Synchronize Swift metadata with an Elasticsearch index. The tool can be used
through the swift-metadata-sync
binary. The synchronization daemon needs to
run on a Swift node that hosts a container database.
The daemon will attempt to ensure correct mappings for the fields it knows about (e.g. x-timestamp, last-modified, content-length, etag). However, if an incorrect mapping has already been created, the metadata will still be propagated, but may not be searchable (e.g. a range query against dates would not return expected results).
The bare minimum required is a configuration file. It must include a pointer to
the Swift drives (devices
), the status directory to use (status_dir
), number
of items to process at a time (items_chunk
), and an array of container mappings.
Here is a sample configuration file:
{
"devices": "/srv/node",
"status_dir": "/tmp",
"items_chunk": 1000,
"containers": [
{
"account": "AUTH_swift",
"container": "swift",
"es_hosts": "192.168.22.1",
"index": "stuff"
}
]
}
For each Swift Account/Container, an elasticsearch cluster (es_hosts
) and
index (index
) must be specified. The hosts argument accepts multiple,
comma-separated entries to specify numerous servers.
If your Elasticsearch cluster uses HTTPS for client communications, you can also
use the ca_certs
and verify_certs
settings to control TLS certificate trust.
See the Python Elasticsearch Client docs for more details.
If an index is changed and a re-index is desired, changing a container mapping's
index
value will restart indexing from the first object in that container.
The daemon walks the Swift container database present on the node. The database rows contain the names of the objects and their status (notably last modified date and whether the object has been deleted). When an object's metadata is mutated, as long as fast-POST is enabled, a new row will be inserted in the database and the prior entry removed.

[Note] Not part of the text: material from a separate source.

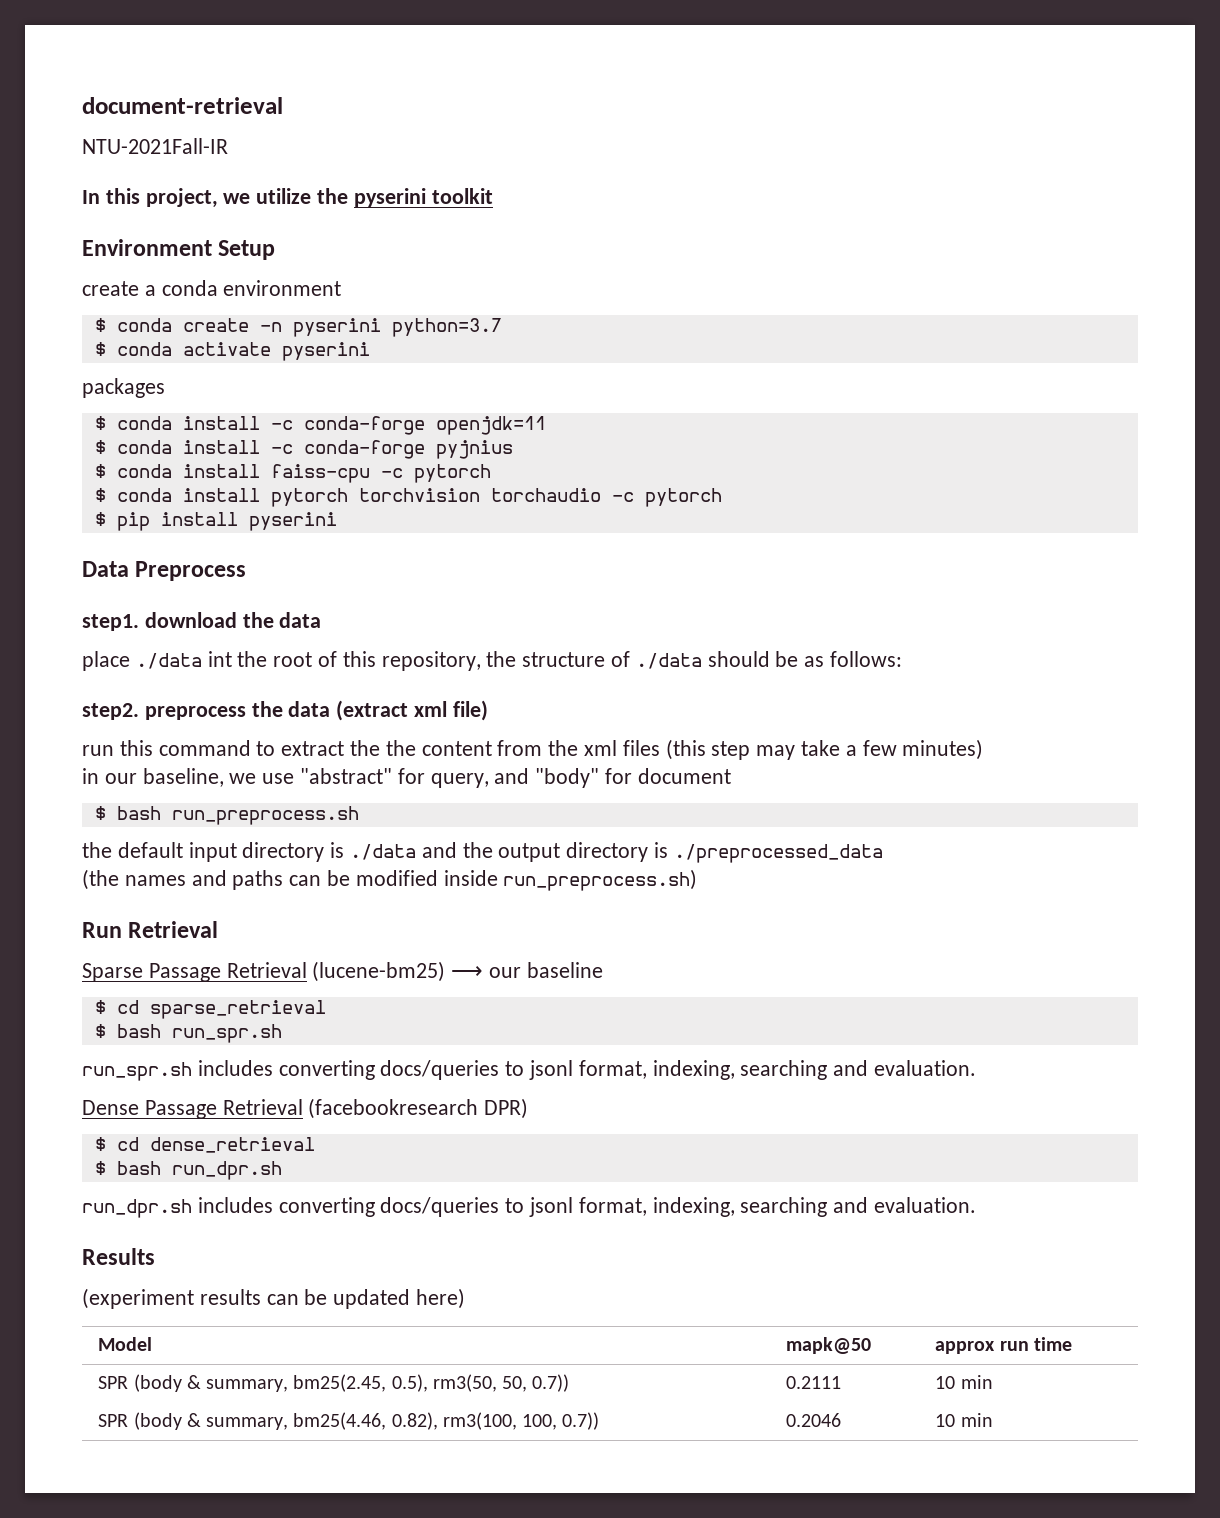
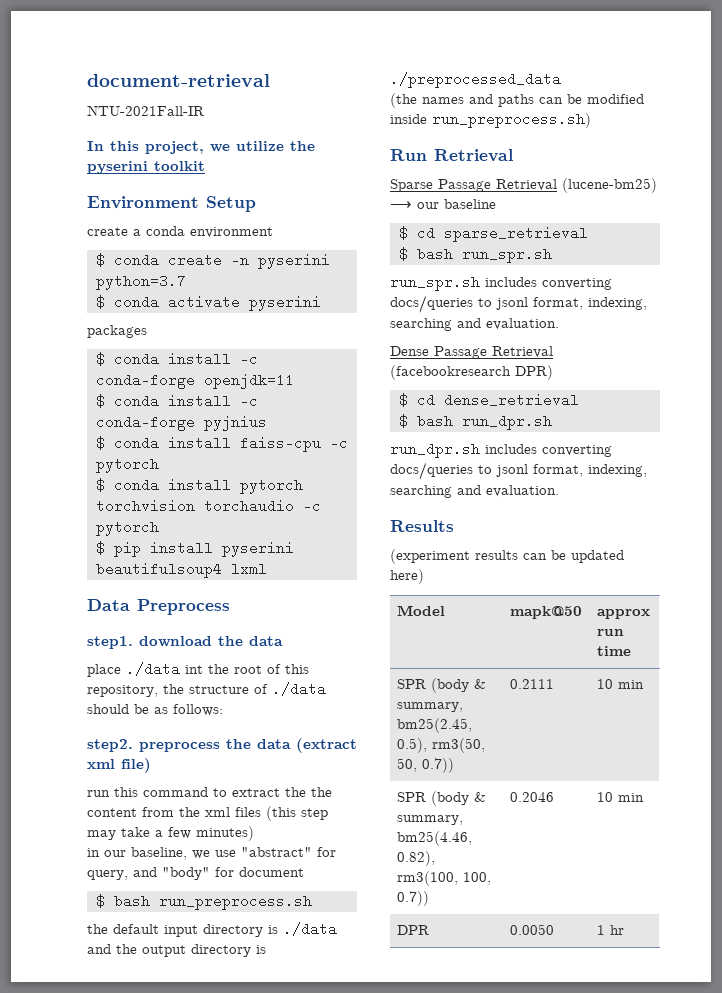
(337, 521) none -> [95,562,267,578] beautifulsoup4 lxml
(993, 1420) none -> [396,925,429,935] [509,924,554,935] [596,925,624,935] // DPR | 0.0050 | 1 hr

This allows the daemon to continually walk the databases rows forward.
The advantage of this approach is that we never have to scan the entire database. The daemons must run on each of the container nodes to ensure that metadata is propagated, even if some of the container nodes fail.
There is no coordination mechanism between the processes walking the database, but each one attempts to only process a fraction of the entries and then verifies that all entries have been propagated.
After a failure, a daemon can be safely replaced with another node. It will only be doing bulk queries against Elasticsearch to verify that the changes it expects to have observed have been made. Once it catches up, it will resume operation from where the failure occurred.
The daemons also record the database ID. If a drive fails and the database has to replicated from another Swift node, the daemon will also restart from the beginning. This ensures correctness, but means that updates may not propagate as quickly after drive failures.
You can build a docker container with a Swift all-in-one and elasticsearch to
try out metadata search. The container is defined in test/container
. To build
it, run: docker build -t metadata-sync test/container
(this will tag the
docker image as metadata-sync
). Once the container is built, you can launch it
as follows (assuming you're in the root directory of the swift-metadata-sync
repository):
docker run -P -d -v `pwd`:/swift-metadata-sync metadata-sync
.
This will create a container running in the background (-d
) with three ports
exposed (-P
), which maps the code tree into the container at
/swift-metadata-sync
. swift
is listening on port 8080 inside the container
and elasticsearch is on 9200. To check the port mappings, use:
docker port <container-name>
.
Once the container is running, you can use the Swift cluster as expected. The
default mappings are configured in test/container/swift-metadata-sync.json
. If
you create the es-test
container and an index named es-test
, you should see
the objects' metadata appear in elasticsearch.